User interface change data
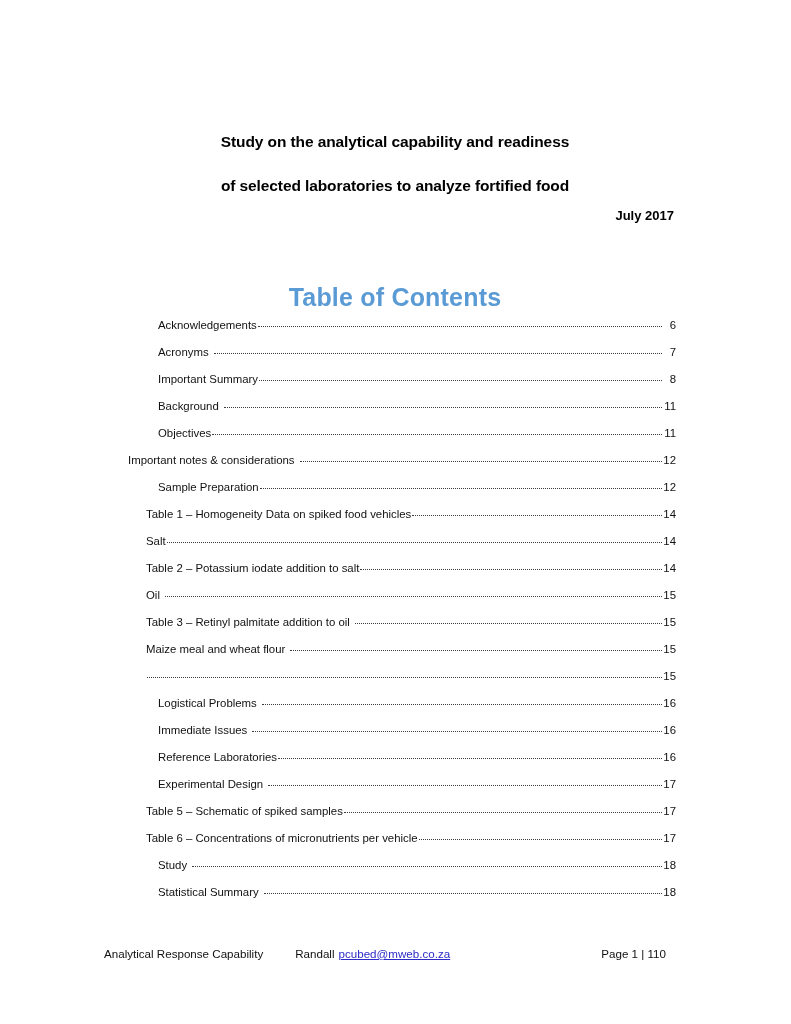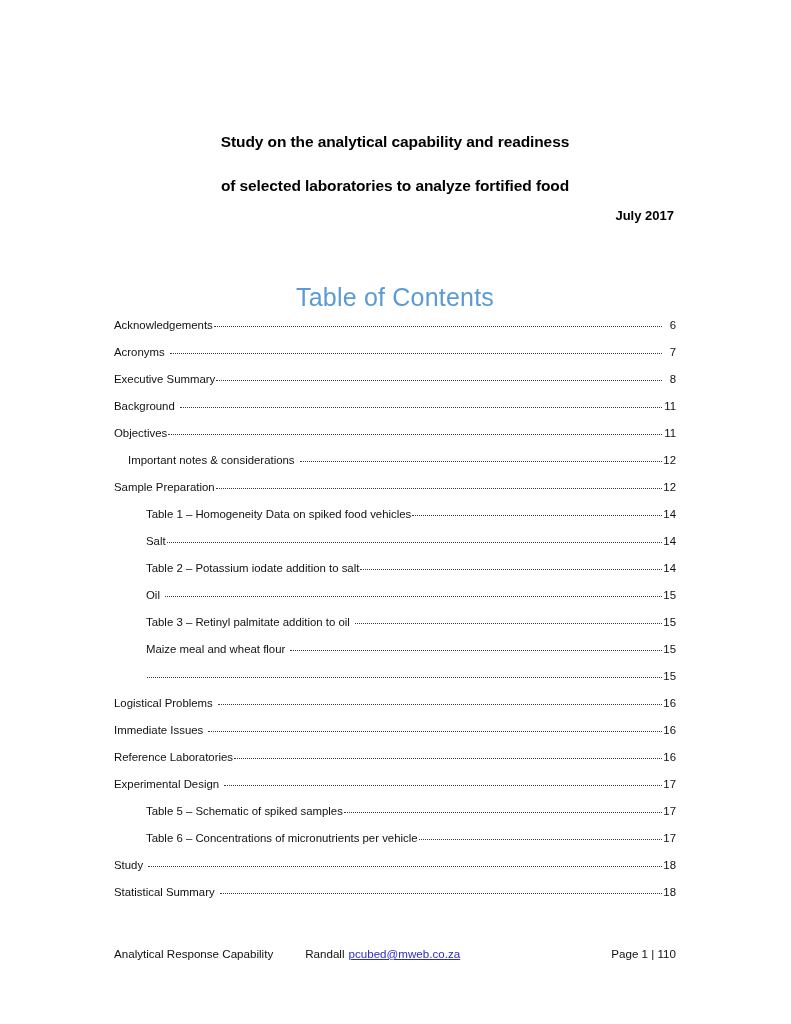--- a/index.html
+++ b/index.html
@@ -52,7 +52,7 @@
     width: 562px;
     text-align: center;
     font-size: 25px;
-    font-weight: 400;
+    font-weight: 700;
     color: #5b9bd5;
     letter-spacing: 0.2px;
   }

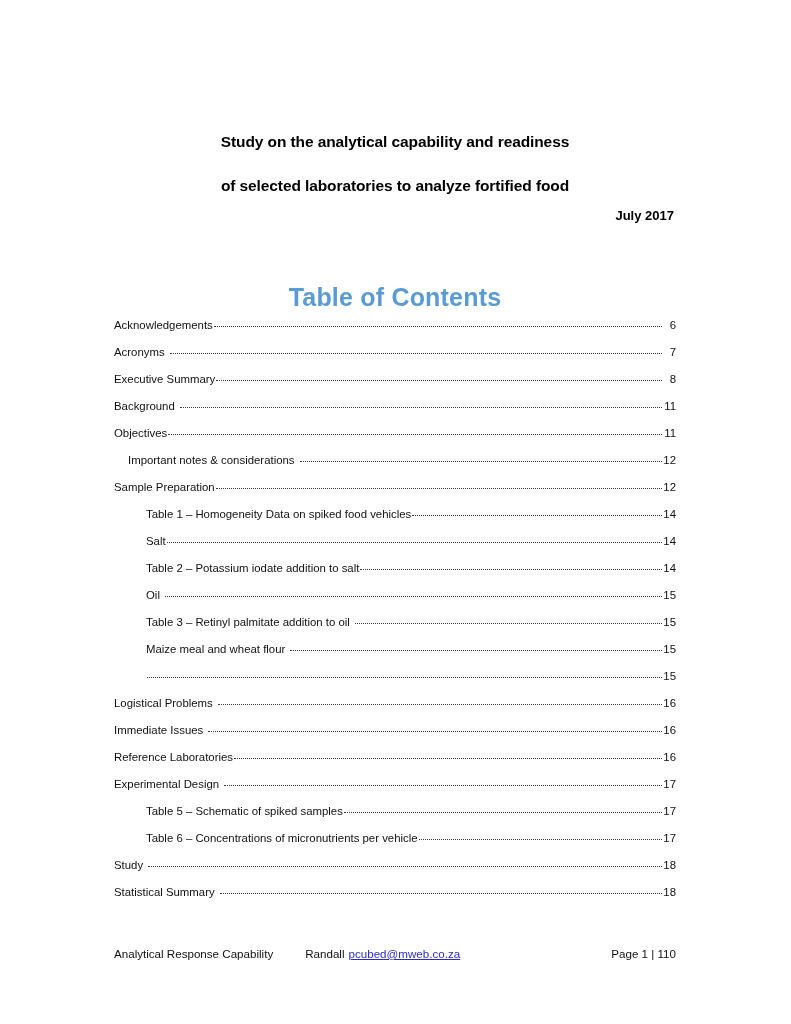--- a/index.html
+++ b/index.html
@@ -96,7 +96,7 @@
     text-align: right;
     min-width: 13px;
   }
-  .toc-entry.lvl1 { padding-left: 0px; }
+  .toc-entry.lvl1 { padding-left: 0px; margin-left: 44px; }
   .toc-entry.lvl2 { padding-left: 14px; justify-content: center; }
   .toc-entry.lvl3 { padding-left: 32px; }
   

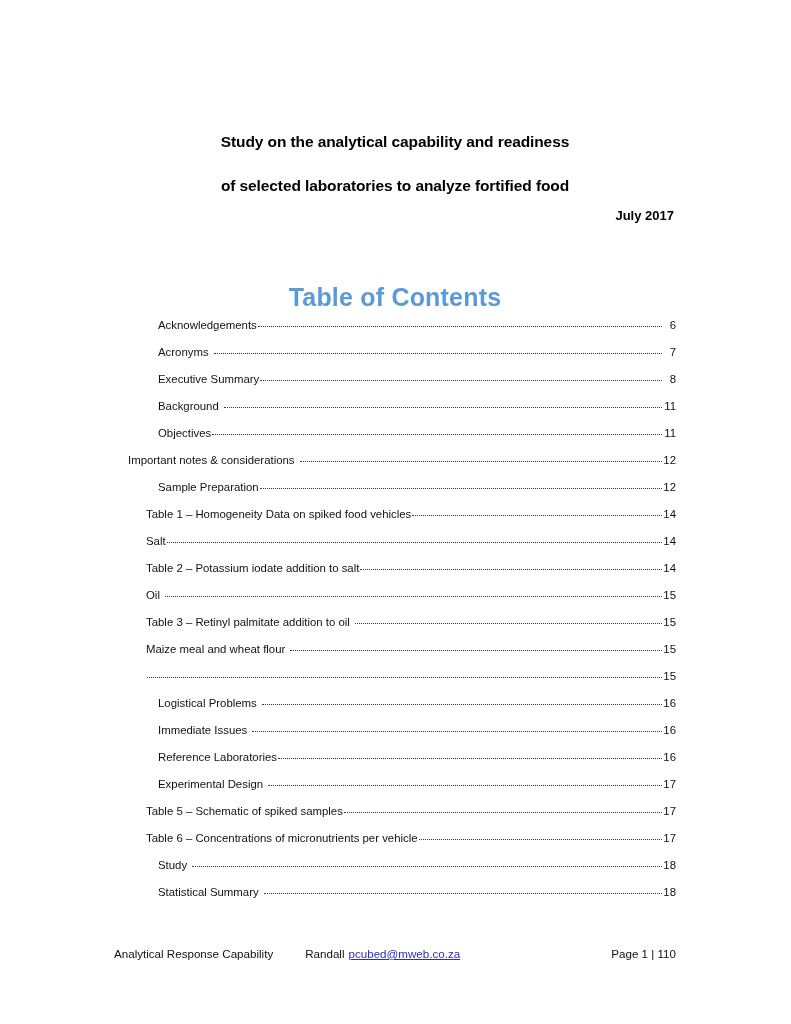--- a/index.html
+++ b/index.html
@@ -154,7 +154,7 @@
         <span class="pageno">7</span>
       </div>
       <div class="toc-entry lvl1">
-        <span class="label">Executive Summary</span>
+        <span class="label">Important Summary</span>
         <span class="leader"></span>
         <span class="pageno">8</span>
       </div>

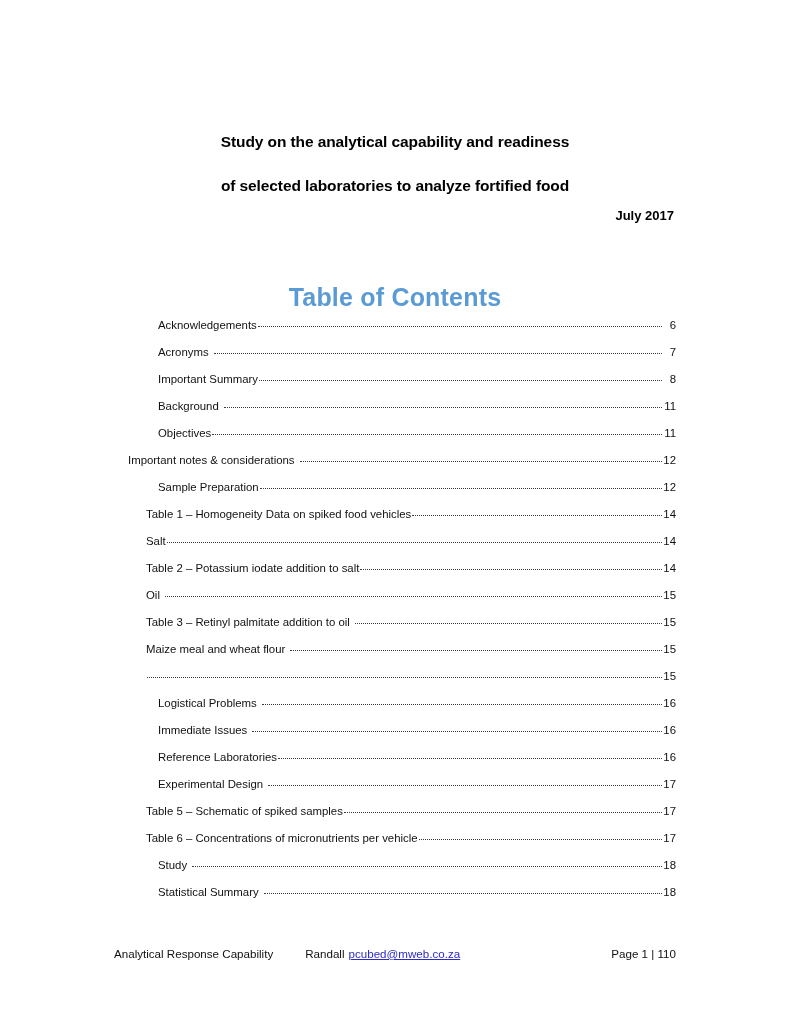--- a/index.html
+++ b/index.html
@@ -105,7 +105,7 @@
   
   .footer {
     position: absolute;
-    left: 114px;
+    left: 104px;
     top: 947px;
     width: 562px;
     font-size: 11.6px;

[TASK PROMPT]: Based on the records above, how many lines hold the string "pageno"? Answer with the number by itself.

[ANSWER]: 2